Dall'adozione della riforma, il Ministero della Sanità colombiano ha rilasciato quattordici licenze ad aziende locali, tra cui Cannalivio, Pideka, Ecomedics e Canmecol in ambito locale e le canadesi Cannavida, Khiron Life Science o Pharmacielo in ambito internazionale. Il passo successivo è il registro delle varietà da coltivare presso l'Istituto Colombiano Agricolo (ICA) e l'ottenimento dei certificati dell'Istituto Nazionale di Sorveglianza del Medicamento.

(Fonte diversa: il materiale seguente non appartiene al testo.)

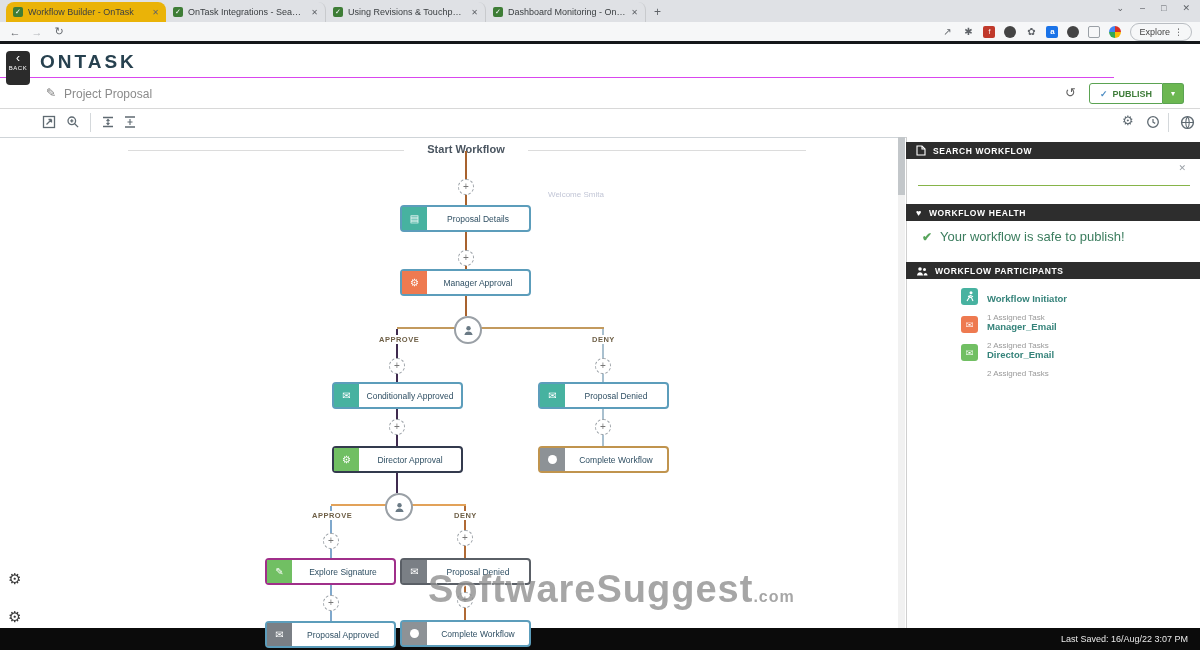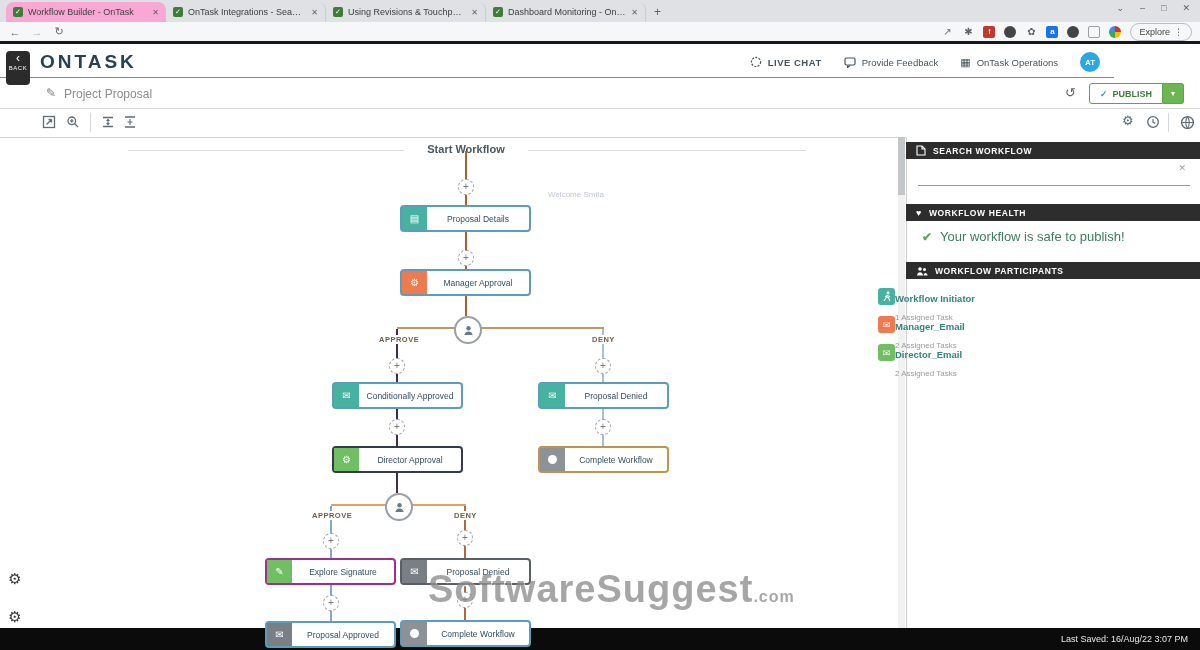--- a/index.html
+++ b/index.html
@@ -11,7 +11,7 @@
   .tab{height:20px;display:flex;align-items:center;gap:5px;padding:0 7px;width:160px;
        font-size:9px;color:#3c4043;border-radius:8px 8px 0 0;box-sizing:border-box;
        border-right:1px solid #c8cacd}
-  .tab.active{background:#f9a8d4;border-right:none}
+  .tab.active{background:#eab308;border-right:none}
   .favicon{width:10px;height:10px;background:#3e7d36;border-radius:2px;color:#fff;
            font-size:7px;line-height:10px;text-align:center;flex:0 0 auto}
   .tab-title{white-space:nowrap;overflow:hidden;text-overflow:ellipsis;flex:1}

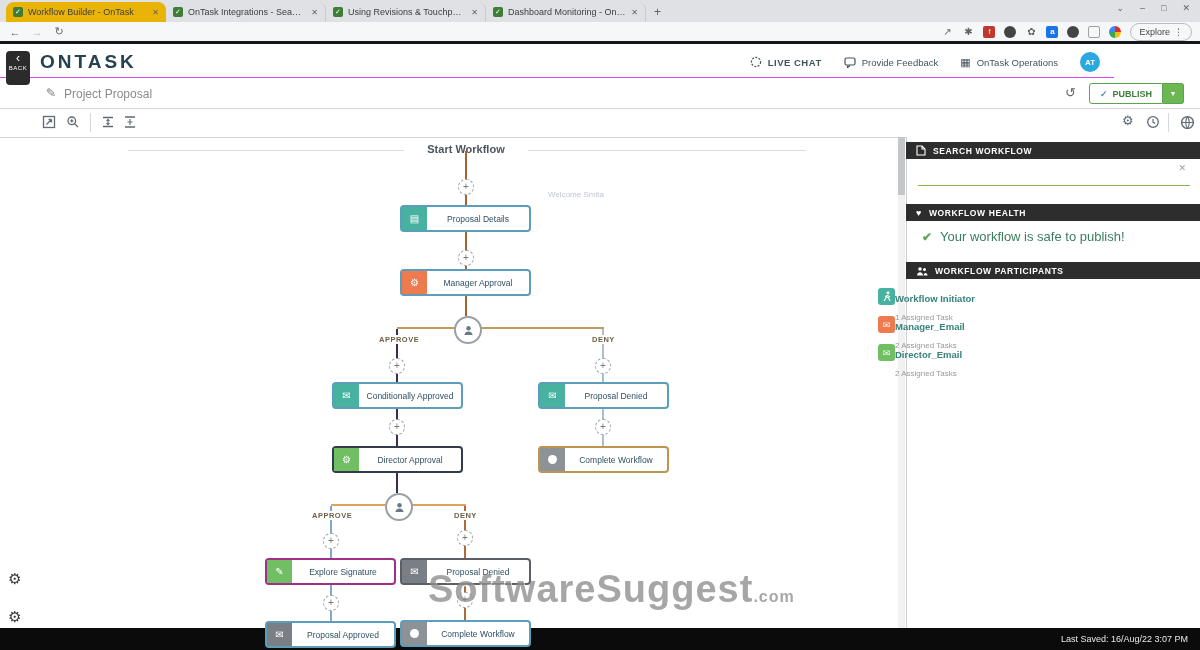--- a/index.html
+++ b/index.html
@@ -161,26 +161,6 @@
 
 <div class="hrow1">
   <div class="logo">ONTASK</div>
-  <div class="hlinks">
-    <div class="hlink caps">
-      <svg width="12" height="12" viewBox="0 0 12 12">
-        <circle cx="6" cy="6" r="4.6" fill="none" stroke="#44535c" stroke-width="1.2" stroke-dasharray="2 1.4"></circle>
-      </svg>
-      <span>LIVE CHAT</span>
-    </div>
-    <div class="hlink">
-      <svg width="12" height="11" viewBox="0 0 12 11">
-        <rect x="1" y="1" width="10" height="7" rx="1.5" fill="none" stroke="#44535c" stroke-width="1.2"></rect>
-        <path d="M3.5 8.5L3.5 10.5L6 8.5" fill="none" stroke="#44535c" stroke-width="1.2"></path>
-      </svg>
-      <span>Provide Feedback</span>
-    </div>
-    <div class="hlink">
-      <span style="font-size:11px;color:#44535c">▦</span>
-      <span>OnTask Operations</span>
-    </div>
-    <div class="avatar">AT</div>
-  </div>
 </div>
 
 <div class="backbtn">

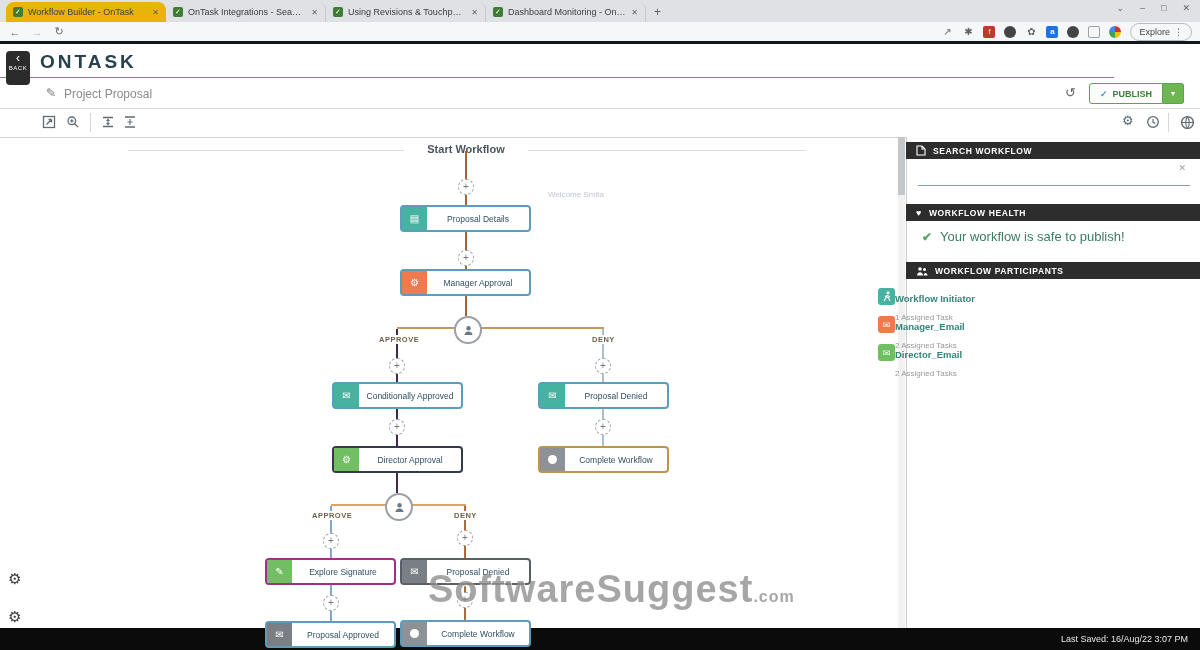--- a/index.html
+++ b/index.html
@@ -94,7 +94,7 @@
   .healthrow{position:absolute;left:922px;top:229px;display:flex;align-items:center;gap:8px}
   .hcheck{color:#58a55c;font-size:12px;font-weight:bold}
   .hmsg{font-size:13px;color:#3b7d5e}
-  .part{position:absolute;left:878px;display:flex;}
+  .part{position:absolute;left:961px;display:flex;gap:9px}
   .pico{width:17px;height:17px;border-radius:3px;color:#fff;font-size:9px;display:flex;
         align-items:center;justify-content:center;flex:0 0 auto}
   .pname{font-size:9.5px;font-weight:bold;color:#35837a;line-height:10px}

Inoltre, in attesa che la produzione di cannabis medicinale decolli ufficialmente nel paese, quest'anno l'Organo internazionale per il controllo degli stupefacenti (INCB), organismo delle Nazioni Unite incaricato del controllo del mercato della cannabis legale in tutto in mondo, ha concesso alla Colombia una quota di produzione pari alla quarta parte del totale mondiale, stabilita lo scorso 2017 in 155,5 tonnellate. E sebbene il paese non abbia raggiunto la soglia di produzione consentita, (superata solo da quella del Canada) perché il sistema normativo non è ancora stato ultimato, la portata di questa autorizzazione viene a confermare che il paese si sta profilando come una vera potenza in termini di produzione legale di cannabis a livello globale.

Non a caso, la comunità scientifica internazionale vede nel paese, che vanta un'economia molto stabile, dei costi di produzione bassi e un clima decisamente favorevole, un'ottima opportunità per compiere importanti progressi in materia di cannabis medicinale. Ma il capitale estero non è l'unico a mostrare interesse per la Colombia: gli altri stati sudamericani stanno esaminando con attenzione le misure adottate e i loro risultati nella prospettiva di poter servirsene come specchio per le loro rispettive legislazioni. Così, il Brasile, il Costa Rica, l'Ecuador o addirittura il Venezuela studiano i casi di vicini quali la Colombia, il Perù, il Cile o l'Uruguay allo scopo di progredire verso la piena legalizzazione e attirare al contempo gli investitori di questa industria nascente.